**Work task**
Answer with one figure only, the number of lines below in which "July" occurs.

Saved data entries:
---------------

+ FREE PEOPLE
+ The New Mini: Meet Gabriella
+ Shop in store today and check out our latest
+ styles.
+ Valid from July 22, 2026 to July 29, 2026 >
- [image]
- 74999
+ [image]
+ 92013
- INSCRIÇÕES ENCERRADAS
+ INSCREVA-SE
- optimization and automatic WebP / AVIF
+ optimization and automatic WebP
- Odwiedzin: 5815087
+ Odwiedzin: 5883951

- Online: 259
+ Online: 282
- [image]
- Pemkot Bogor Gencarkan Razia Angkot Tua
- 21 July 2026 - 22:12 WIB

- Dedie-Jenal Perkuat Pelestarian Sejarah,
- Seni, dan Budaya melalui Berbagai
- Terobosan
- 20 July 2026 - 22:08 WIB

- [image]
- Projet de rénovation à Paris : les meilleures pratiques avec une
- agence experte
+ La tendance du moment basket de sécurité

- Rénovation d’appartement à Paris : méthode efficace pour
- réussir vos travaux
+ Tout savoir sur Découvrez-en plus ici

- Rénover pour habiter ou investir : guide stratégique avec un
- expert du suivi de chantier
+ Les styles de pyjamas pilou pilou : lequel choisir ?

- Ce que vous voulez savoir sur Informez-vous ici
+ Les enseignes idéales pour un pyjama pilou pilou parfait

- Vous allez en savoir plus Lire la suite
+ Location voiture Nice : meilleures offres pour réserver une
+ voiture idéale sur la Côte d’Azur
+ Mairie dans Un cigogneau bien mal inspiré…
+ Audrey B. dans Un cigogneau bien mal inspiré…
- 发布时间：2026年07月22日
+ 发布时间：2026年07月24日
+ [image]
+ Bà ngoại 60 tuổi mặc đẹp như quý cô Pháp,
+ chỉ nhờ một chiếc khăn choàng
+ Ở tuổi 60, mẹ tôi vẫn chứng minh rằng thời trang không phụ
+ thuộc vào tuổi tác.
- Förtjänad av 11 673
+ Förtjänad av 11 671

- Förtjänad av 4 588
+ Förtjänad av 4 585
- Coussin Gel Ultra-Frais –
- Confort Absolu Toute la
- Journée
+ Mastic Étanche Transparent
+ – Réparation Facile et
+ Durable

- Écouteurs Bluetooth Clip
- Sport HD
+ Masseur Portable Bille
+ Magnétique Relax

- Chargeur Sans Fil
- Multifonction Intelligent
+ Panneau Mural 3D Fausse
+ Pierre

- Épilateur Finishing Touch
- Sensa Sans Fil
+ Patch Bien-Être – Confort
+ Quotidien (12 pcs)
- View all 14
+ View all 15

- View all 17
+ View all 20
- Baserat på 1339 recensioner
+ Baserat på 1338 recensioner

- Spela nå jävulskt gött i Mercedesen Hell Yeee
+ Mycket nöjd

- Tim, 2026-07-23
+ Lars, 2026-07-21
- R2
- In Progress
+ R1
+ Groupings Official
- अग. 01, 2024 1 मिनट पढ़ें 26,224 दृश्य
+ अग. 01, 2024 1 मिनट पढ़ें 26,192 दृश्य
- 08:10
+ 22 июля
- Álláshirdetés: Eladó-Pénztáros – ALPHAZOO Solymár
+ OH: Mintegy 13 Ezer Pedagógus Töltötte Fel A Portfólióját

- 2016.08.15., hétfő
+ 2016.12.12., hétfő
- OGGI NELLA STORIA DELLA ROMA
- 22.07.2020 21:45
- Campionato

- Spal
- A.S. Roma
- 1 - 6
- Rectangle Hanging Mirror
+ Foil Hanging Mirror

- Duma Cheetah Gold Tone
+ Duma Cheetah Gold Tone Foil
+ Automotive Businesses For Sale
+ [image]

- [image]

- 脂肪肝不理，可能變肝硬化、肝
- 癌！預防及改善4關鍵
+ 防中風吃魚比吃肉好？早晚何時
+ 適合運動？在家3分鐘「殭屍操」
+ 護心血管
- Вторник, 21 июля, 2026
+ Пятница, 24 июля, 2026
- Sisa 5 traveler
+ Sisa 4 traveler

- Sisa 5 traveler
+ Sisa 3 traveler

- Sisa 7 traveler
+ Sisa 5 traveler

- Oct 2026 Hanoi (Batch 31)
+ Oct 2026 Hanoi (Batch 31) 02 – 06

---------------

**Answer to the exercise**
3